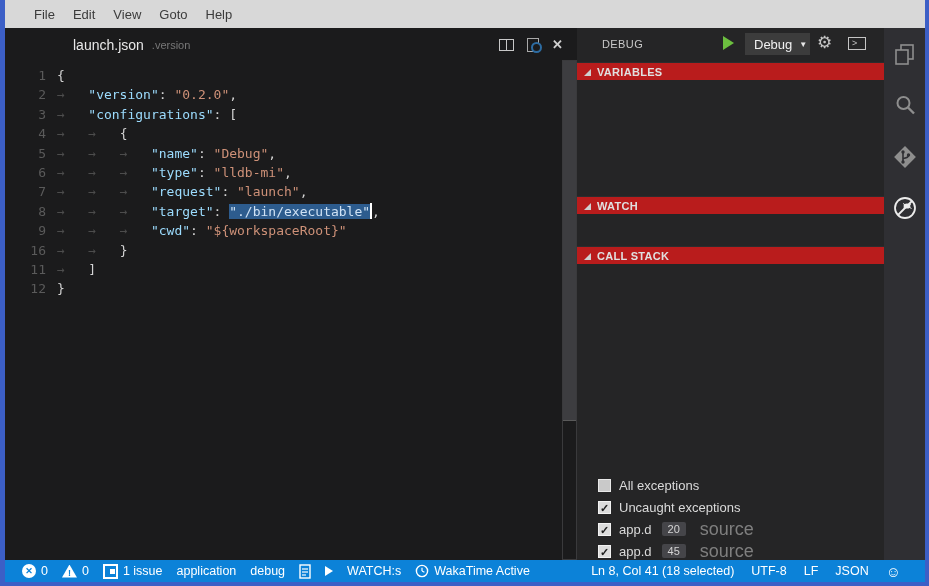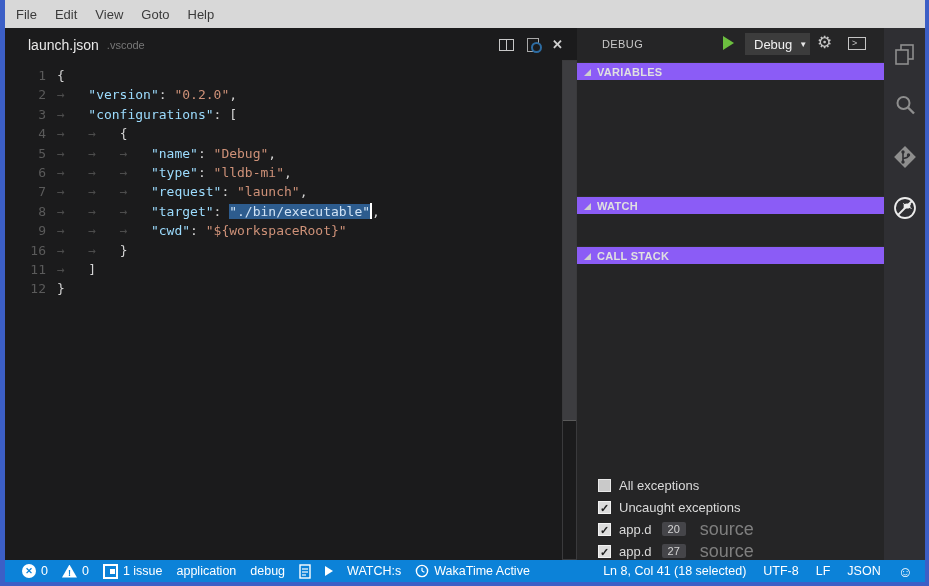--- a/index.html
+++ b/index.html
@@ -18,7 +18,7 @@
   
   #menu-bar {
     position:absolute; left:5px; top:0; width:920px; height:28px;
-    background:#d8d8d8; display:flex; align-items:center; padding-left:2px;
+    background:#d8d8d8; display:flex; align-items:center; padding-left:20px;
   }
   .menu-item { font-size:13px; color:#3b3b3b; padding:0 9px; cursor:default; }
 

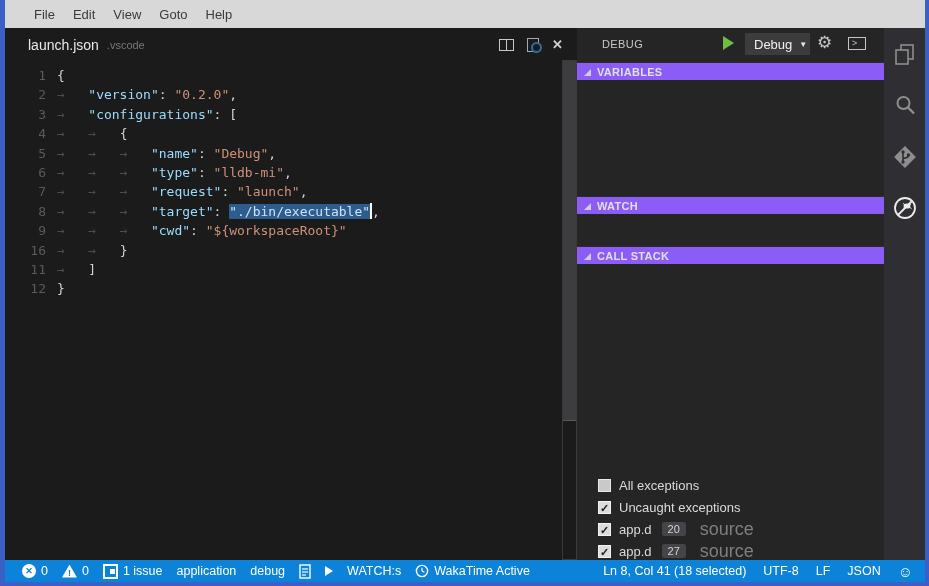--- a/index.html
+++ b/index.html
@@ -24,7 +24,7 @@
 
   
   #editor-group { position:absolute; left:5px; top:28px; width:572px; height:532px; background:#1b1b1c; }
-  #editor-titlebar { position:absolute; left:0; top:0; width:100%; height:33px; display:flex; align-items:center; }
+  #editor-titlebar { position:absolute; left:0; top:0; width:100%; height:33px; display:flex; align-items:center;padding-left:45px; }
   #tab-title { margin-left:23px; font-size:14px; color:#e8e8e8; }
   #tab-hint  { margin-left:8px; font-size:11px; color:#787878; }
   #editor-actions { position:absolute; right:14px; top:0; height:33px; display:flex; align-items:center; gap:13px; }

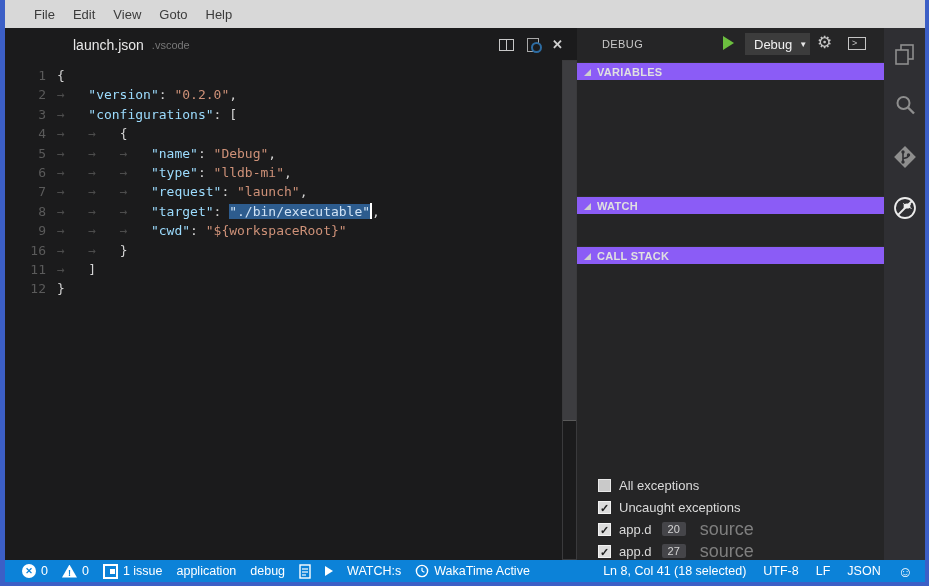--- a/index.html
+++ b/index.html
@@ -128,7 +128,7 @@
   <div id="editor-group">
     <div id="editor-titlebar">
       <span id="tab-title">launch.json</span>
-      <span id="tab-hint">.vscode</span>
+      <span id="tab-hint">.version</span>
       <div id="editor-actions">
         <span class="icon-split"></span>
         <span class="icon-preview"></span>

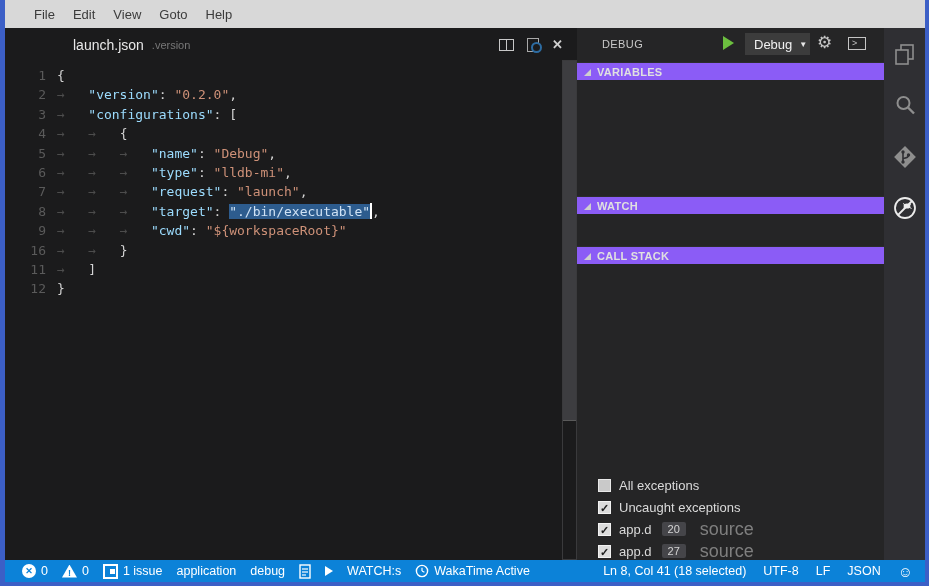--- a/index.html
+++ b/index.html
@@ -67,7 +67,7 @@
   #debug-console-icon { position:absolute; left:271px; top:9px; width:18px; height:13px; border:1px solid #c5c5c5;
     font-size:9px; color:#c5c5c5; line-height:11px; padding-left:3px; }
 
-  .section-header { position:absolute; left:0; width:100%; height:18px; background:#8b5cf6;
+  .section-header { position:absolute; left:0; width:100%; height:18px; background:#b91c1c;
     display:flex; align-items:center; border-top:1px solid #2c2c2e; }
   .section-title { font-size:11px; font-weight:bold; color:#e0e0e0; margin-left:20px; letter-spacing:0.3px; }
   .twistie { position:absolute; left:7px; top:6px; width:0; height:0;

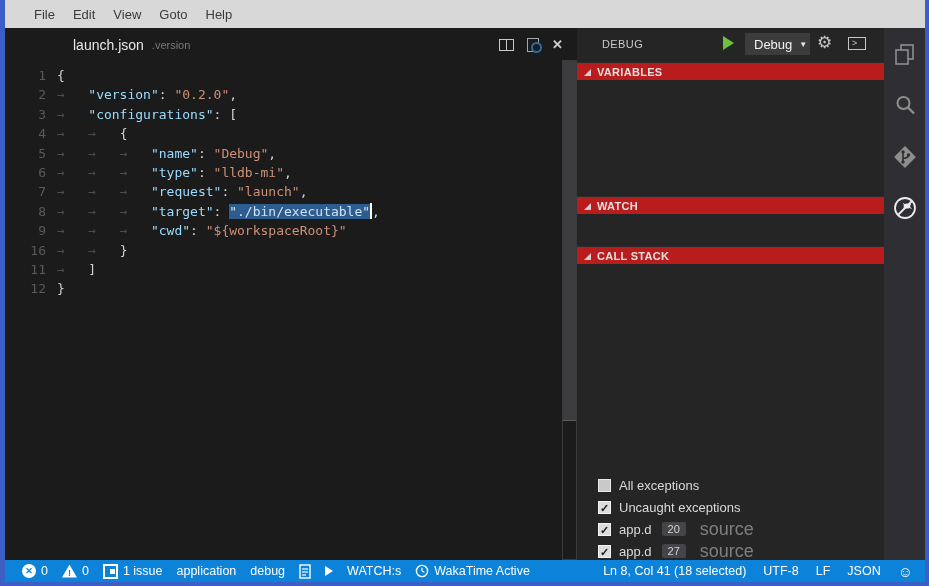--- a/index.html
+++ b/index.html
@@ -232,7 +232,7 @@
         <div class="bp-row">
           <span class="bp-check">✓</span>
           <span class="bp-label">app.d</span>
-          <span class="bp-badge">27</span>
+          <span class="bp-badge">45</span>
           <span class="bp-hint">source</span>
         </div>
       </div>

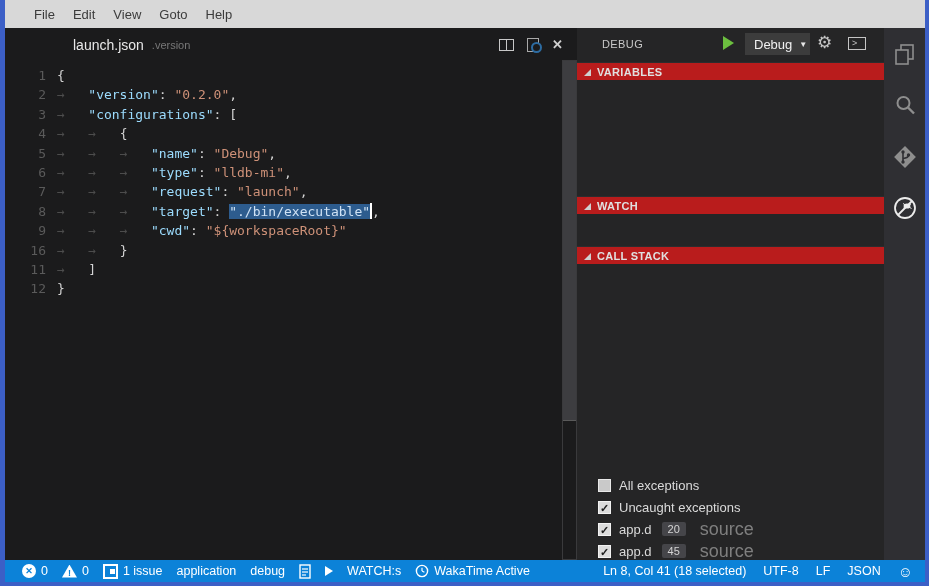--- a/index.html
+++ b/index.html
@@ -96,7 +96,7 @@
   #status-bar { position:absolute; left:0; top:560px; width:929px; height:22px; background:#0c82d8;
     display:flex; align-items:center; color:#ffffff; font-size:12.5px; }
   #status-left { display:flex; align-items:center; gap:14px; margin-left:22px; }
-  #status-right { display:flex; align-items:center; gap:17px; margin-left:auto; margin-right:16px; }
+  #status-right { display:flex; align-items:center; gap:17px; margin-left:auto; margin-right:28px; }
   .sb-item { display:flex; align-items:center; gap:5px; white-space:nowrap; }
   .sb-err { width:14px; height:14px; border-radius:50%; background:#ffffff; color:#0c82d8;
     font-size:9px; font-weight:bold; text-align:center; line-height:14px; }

**WORK INSTRUCTION**
When a line of the records includes "class", that line belongs in the answer.

**ANSWER AREA**
         <span class="icon-split"></span>
         <span class="icon-preview"></span>
         <div class="bp-row">
           <span class="bp-check">✓</span>
           <span class="bp-label">app.d</span>
-          <span class="bp-badge">27</span>
+          <span class="bp-badge">45</span>
           <span class="bp-hint">source</span>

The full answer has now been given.